If you’re involved in a car accident, you might be convinced the other driver is to blame. However, that person might believe the same thing about you. How is auto accident fault determined then? 

It’s a tricky process, and it involves several pieces of information. After an accident, car insurance companies send adjusters to examine the crash evidence, police reports, and witness statements to determine who is at fault. 

This article will focus on the information insurance companies use to assign blame after an accident. We’ll examine how fault is determined in different states, and we’ll explain the steps you should take following a car crash. 

How Auto Accident Fault Is Determined Based on State Liability Laws

After a car accident, insurance company adjusters determine fault based on physical crash evidence, police reports, and witness statements. 

The insurance company will assign percentages of fault based on their findings. The insurer may find you fully at fault, partially at fault, or not at fault. 

State laws are influential in determining fault and the resulting compensation after a crash. Generally, there are three types of negligence systems that states may adopt.

Comparative Fault System

In states with comparative fault systems, each driver receives a share of the blame based on the insurance company’s findings. The company makes this decision based on how much they believe each driver contributed to the accident.

The company may find you minimally responsible or entirely at fault. For example, if a driver cuts you off and then slams on their brakes, causing you to rear-end them, the company might find you 15% at fault for following too close. However, the other driver is found 85% at fault for reckless driving. 

In comparative fault states, you may pursue compensation from the other driver only up to the percentage of your total losses that equal their percentage of fault.
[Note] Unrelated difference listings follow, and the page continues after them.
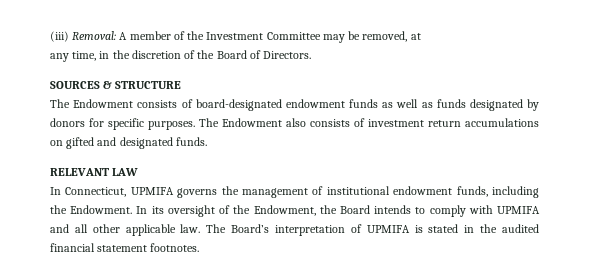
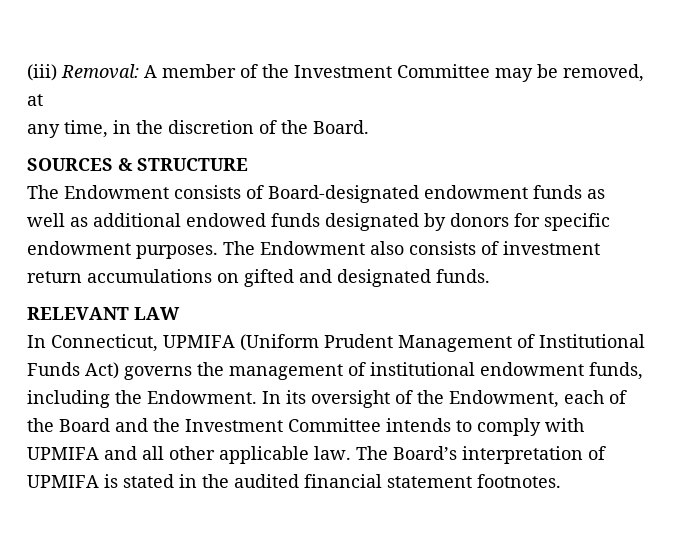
- any time, in the discretion of the Board of Directors.
+ any time, in the discretion of the Board.
- The Endowment consists of board-designated endowment funds as well as funds designated by donors for specific purposes.
+ The Endowment consists of Board-designated endowment funds as well as additional endowed funds designated by donors for specific endowment purposes.
- In Connecticut, UPMIFA governs the management of institutional endowment funds, including the Endowment.
+ In Connecticut, UPMIFA (Uniform Prudent Management of Institutional Funds Act) governs the management of institutional endowment funds, including the Endowment.
- In its oversight of the Endowment, the Board intends to comply with UPMIFA and all other applicable law.
+ In its oversight of the Endowment, each of the Board and the Investment Committee intends to comply with UPMIFA and all other applicable law.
Continuing with the previous example, this would entitle you to seek 85% of your compensation from the other driver. 

Modified Comparative System

States with modified comparative negligence systems operate similarly to states with comparative laws. 

The difference here is that these states do not allow drivers to seek compensation if their share of fault is greater than a certain percentage, typically 50% or 51%. 

Contributory Negligence System

The third type of negligence system found in the U.S. is contributory negligence. 

States with contributory negligence laws do not allow drivers to pursue compensation if they are found to be responsible for the accident in any way. 

Even if the company determines you to be 1% responsible for the crash, you will not be allowed to pursue compensation from the other party.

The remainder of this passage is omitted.